13 janvier 2008

Botequim do Ferreira

botequim do ferreira
De l’énergie à revendre, et l’élégance d’un passista, voilà comment je résumerais Ferreira. L’énergie lui vient du sport qu’il pratique et qu'il commente pour TV Capixaba, de son goût pour le samba, de son amour des gens, toutes les gens. C’est du moins ce que l’on voit à l’écran, mais aussi sur le plateau. Cette chimie de l´énergie, c’est peut-être celle du Brésilien idéal, pas exempt de clichés, mais, en un sens, tellement vrai.

Assurer le spectacle deux heures en direct, cela ne veut pas dire occuper le devant de la scène tout le temps, cela veut dire mettre en valeur les écoles qu’il reçoit, faire parler aussi bien les autorités que les percussionnistes du fond de la bateria, les familles venues en supporteurs, le mestre-sala et la porta-bandeira, et même les invités, attablés comme à un botequim, le botequim do Ferreira qui sert de décor, monté sur la scène du gymnase.

Tenir en haleine son public, c’est savoir relancer juste avant que la tension risque de se relâcher, c’est ne s’attarder avec personne quand la caméra tourne, c’est mettre en confiance les participants pendant les pauses commerciales, c’est trouver toujours un compliment à faire, bref c’est chercher ce qu’il y a de meilleur en chacun et prendre la vie du bon côté.

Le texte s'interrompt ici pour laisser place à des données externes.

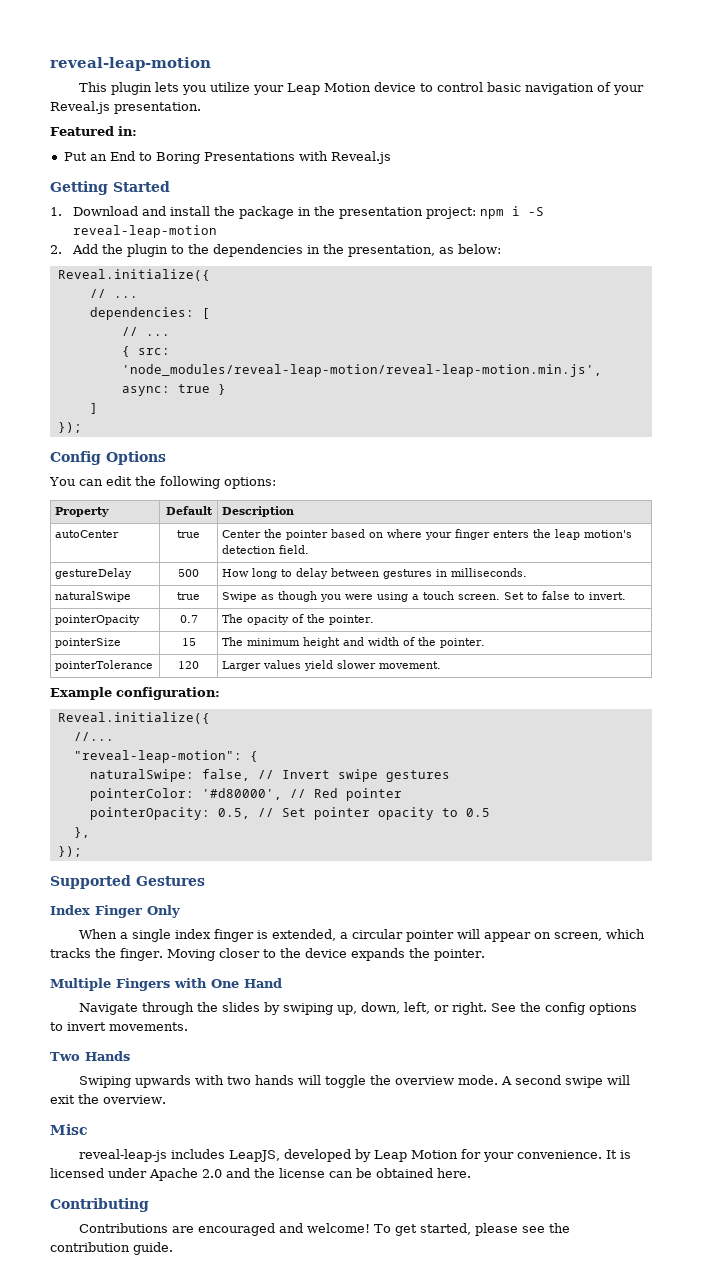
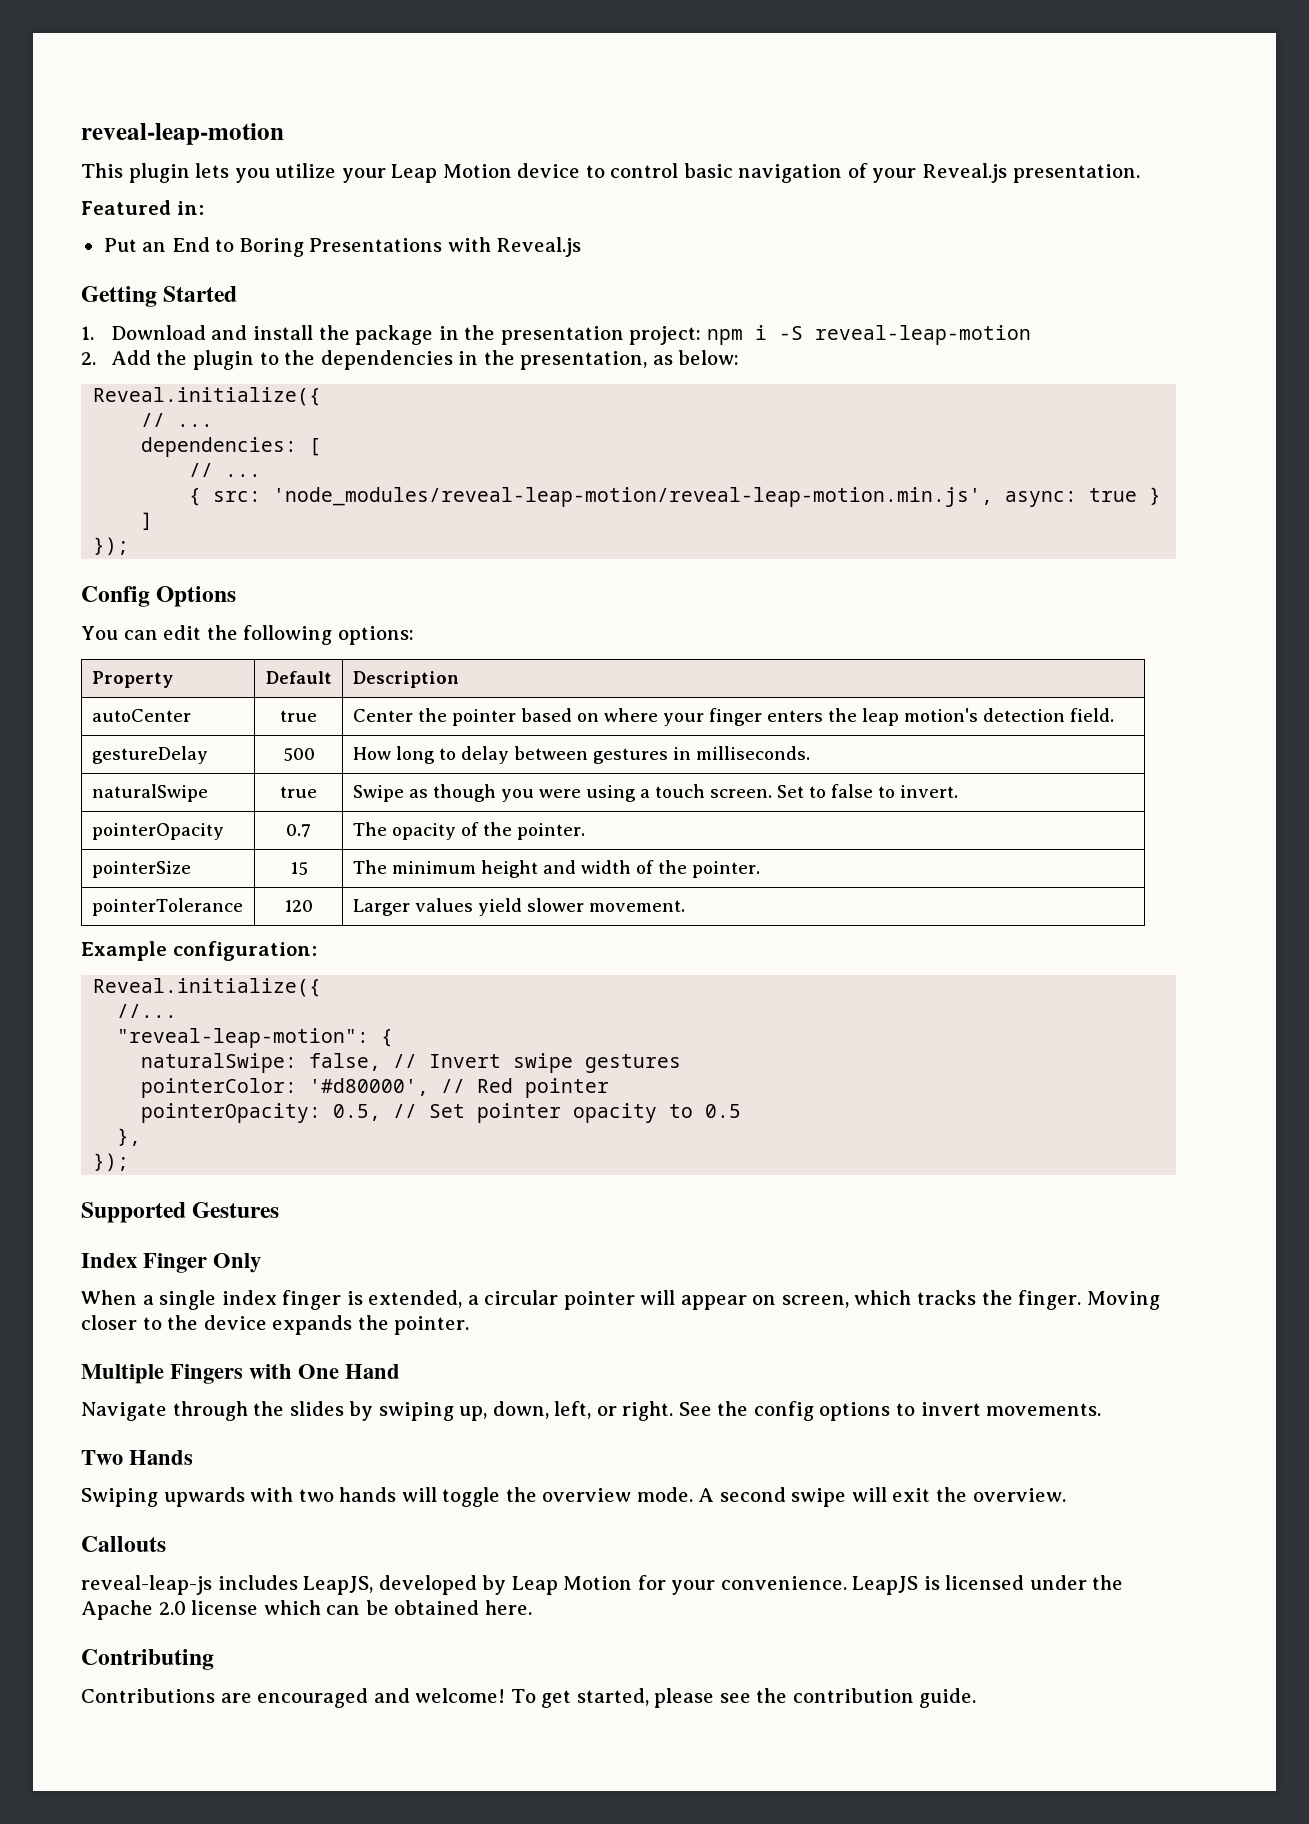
[50,1124,88,1135] Misc -> [81,1536,166,1552] Callouts
[605,1150,617,1159] It -> [852,1576,919,1595] LeapJS
(147, 1173) none -> [1092,1575,1124,1590] the
[226,1168,325,1178] and the license -> [191,1600,321,1615] license which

Ce samedi, Etel et moi étions parmi ses invités, aux premières loges pour détailler la virtuosité de ces demoiselles les passistas de première. La passista travaille du dessous de la ceinture, c’est ainsi. Pour les nichons, chers à Patxi, il faut zapper. Les nichons ne se travaillent pas, les pieds, les jambes, les cuisses et les fesses, si. Subir, sous le nez à proprement parler, les accélérations de moulinets des paires de gambettes, comme ça, en toute flegmitude, tient de la prouesse : Etel a cru bon devoir me ventiler avec un éventail.